The fact that these waves travel at different speeds at different depths results in some surprising behavior. When an earthquake occurs near the surface, body waves move out in all directions. Waves that start out moving deeper into the Earth encounter higher density material and start moving faster. At the same time, they undergo gradual refraction that can eventually reach a criticalangle, resulting in them turning back towards the surface.

Other waves from the same source remain near the surface and therefore move at a slower constant speed. The faster deeper waves the deeper waves arrive at a point far from the earthquake sooner than the shallow waves.

P and S waves do refract more abruptly when they pass through the major transition zones separating the layers of the Earth.

Understanding how the composition, phase, temperature, and density of the material waves pass through affects their speed, direction, and refraction patterns have allowed scientists to infer a great deal about the Earth’s interior.

The distinct interfaces between layers - such as the transition between the mantle and the outer core - are called seismic discontinuities. This term reflects the fact that it is seismic data that identified these regions.

The first discontinuity waves encounter on their journey into the Earth is the Mohorovičić discontinuity. This discontinuity is named after the Croatian scientist who discovered it. It is also commonly referred to as the Moho for short. It is the boundary between the crust and the mantle. The Moho shows up in seismic data as a distinct change in wave speed due to a change in density of the rock across this boundary.

The next discontinuity is the partially molten asthenosphere. This shows up as another change in velocity and a weakening of S waves.

As the waves move deeper into the Earth they encounter another discontinuity 670 km below the surface due to a change in the composition of the minerals that make up the upper and lower mantle. The density of the mantle increases here, resulting in a speeding up of the waves.

The next discontinuity is the core-mantle boundary. At this boundary, the sheer S waves disappear completely. The disappearance of S waves shows that the outer core is liquid. P waves refract significantly at the core-mantle boundary providing more information about the changes in composition here.

The disappearance of the S waves and the refraction of the P waves create shadow zones where no waves are detected. Consistent with the liquid outer core preventing the propagation of shear waves, no S waves are detected past 103 degrees from the origin of the waves. The refraction patterns of P wave creates a gap in P wave detection between 103 and 143 degrees.

Beyond 143 degrees the speed of travel and the refraction patterns of P waves is consistent with there being another seismic discontinuity between a molten outer and solid inner core.

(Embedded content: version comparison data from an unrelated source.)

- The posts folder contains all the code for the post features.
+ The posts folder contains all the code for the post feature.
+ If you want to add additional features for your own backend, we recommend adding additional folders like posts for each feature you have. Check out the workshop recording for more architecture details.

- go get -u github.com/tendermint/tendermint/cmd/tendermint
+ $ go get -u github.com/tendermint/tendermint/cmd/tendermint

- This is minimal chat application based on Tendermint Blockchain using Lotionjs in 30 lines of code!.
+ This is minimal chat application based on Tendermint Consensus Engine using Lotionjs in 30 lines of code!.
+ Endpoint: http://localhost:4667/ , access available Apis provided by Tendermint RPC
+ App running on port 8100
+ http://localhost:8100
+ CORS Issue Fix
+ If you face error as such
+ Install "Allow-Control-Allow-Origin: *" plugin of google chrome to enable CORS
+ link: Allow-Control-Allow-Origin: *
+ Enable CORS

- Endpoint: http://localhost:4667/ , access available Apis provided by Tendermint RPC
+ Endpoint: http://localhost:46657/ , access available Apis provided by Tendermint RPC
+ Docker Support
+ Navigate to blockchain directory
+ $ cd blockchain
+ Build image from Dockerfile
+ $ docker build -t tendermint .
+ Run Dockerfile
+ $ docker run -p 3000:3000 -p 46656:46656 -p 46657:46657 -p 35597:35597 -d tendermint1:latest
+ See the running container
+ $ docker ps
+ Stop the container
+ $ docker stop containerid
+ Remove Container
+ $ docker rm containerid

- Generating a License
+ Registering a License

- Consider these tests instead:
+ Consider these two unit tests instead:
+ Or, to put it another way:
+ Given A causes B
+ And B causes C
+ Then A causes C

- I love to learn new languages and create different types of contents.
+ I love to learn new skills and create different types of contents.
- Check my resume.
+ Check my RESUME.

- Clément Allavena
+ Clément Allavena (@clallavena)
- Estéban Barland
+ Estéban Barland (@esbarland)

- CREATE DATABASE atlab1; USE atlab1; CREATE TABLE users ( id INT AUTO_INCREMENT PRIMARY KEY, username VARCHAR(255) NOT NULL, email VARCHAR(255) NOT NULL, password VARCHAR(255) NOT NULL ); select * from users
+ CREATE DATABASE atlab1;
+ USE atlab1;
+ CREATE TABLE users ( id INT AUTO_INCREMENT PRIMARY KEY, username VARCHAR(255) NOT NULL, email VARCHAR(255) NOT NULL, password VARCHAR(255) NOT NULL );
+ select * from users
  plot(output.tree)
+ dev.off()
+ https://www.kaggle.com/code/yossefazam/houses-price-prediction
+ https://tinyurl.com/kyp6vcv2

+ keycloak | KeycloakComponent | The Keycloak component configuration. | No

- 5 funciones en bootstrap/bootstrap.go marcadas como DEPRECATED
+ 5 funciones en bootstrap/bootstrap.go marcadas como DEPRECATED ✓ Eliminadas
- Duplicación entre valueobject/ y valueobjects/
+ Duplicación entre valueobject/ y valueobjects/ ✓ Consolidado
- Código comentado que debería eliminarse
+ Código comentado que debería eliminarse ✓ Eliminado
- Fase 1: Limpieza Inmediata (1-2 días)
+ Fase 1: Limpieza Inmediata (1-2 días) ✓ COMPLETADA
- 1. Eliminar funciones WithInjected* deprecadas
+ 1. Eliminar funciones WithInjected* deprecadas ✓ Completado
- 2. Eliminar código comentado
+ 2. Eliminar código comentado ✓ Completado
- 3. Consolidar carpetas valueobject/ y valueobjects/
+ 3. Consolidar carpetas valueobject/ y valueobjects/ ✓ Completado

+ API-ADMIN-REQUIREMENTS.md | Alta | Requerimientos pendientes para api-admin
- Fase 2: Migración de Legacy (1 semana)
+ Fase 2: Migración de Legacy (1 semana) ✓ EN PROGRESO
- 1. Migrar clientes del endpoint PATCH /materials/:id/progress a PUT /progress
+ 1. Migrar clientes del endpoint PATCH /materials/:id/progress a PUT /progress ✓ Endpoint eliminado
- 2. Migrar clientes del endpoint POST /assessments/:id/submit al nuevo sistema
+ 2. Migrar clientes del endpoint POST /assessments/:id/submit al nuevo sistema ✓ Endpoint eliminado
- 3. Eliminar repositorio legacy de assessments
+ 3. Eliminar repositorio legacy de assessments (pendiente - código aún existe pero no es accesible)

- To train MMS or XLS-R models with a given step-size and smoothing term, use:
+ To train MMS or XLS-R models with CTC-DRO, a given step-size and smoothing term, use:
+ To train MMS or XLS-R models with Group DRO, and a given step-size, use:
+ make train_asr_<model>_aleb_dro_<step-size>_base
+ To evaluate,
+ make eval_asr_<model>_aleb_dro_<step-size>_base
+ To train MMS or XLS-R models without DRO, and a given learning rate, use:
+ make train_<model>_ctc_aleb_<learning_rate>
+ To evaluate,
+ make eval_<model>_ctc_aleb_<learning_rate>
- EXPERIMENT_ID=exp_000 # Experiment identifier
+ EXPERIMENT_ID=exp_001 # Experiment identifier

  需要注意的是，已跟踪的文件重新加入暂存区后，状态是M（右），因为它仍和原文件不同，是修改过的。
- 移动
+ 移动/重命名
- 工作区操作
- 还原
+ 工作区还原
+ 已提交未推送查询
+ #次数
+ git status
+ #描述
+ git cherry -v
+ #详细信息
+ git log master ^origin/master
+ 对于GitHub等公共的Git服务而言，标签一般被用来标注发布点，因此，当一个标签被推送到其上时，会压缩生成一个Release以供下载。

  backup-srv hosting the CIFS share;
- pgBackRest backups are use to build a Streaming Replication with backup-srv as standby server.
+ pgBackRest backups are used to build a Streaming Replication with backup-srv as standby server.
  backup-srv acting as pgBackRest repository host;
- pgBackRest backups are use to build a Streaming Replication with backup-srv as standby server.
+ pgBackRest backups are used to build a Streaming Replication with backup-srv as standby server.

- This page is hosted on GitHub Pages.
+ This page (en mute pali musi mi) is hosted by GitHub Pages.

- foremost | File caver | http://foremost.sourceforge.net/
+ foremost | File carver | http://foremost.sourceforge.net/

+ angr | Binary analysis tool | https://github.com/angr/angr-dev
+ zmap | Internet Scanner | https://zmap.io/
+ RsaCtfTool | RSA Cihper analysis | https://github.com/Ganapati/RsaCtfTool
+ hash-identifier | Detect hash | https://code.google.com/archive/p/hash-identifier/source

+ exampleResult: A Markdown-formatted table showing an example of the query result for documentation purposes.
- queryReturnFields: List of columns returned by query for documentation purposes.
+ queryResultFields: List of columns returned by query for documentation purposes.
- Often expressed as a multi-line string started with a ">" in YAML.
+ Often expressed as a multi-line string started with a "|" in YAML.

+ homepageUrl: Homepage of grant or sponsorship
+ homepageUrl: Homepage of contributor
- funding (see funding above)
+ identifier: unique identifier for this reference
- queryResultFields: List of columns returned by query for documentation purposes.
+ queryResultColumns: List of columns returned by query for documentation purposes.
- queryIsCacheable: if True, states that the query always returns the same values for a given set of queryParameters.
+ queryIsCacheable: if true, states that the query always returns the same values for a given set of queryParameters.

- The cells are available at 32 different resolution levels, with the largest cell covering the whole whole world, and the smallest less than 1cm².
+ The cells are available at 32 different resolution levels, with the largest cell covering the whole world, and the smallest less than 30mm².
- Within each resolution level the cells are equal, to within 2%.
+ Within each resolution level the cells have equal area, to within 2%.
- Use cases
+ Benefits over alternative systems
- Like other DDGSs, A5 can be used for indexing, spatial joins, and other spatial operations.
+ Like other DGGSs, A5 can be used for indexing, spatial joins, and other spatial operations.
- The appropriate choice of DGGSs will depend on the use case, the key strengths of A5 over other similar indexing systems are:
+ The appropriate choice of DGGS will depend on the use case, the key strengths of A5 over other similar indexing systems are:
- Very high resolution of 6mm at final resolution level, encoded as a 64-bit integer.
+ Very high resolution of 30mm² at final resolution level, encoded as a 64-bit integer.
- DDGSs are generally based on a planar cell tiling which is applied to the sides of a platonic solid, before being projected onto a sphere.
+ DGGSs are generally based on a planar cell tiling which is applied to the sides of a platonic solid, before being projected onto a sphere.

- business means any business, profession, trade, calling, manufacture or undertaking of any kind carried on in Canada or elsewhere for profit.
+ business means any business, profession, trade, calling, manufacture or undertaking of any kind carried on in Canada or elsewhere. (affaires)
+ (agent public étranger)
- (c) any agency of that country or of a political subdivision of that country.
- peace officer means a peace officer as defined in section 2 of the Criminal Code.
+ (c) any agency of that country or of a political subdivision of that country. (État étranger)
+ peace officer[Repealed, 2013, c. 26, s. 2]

By combining information about the speed and paths of seismic waves as they travel through the Earth’s interior with

• Laboratory experiments about how different minerals behave at different pressures
• Observations about how the Earth’s magnetic and gravitational fields vary over space
• measurements of how much heat escapes from the Earth’s interior
• Analysis of minerals from inside the Earth brought to the surface by tectonic activity and
• The study of asteroids formed from the same material that combined to form the early Earth.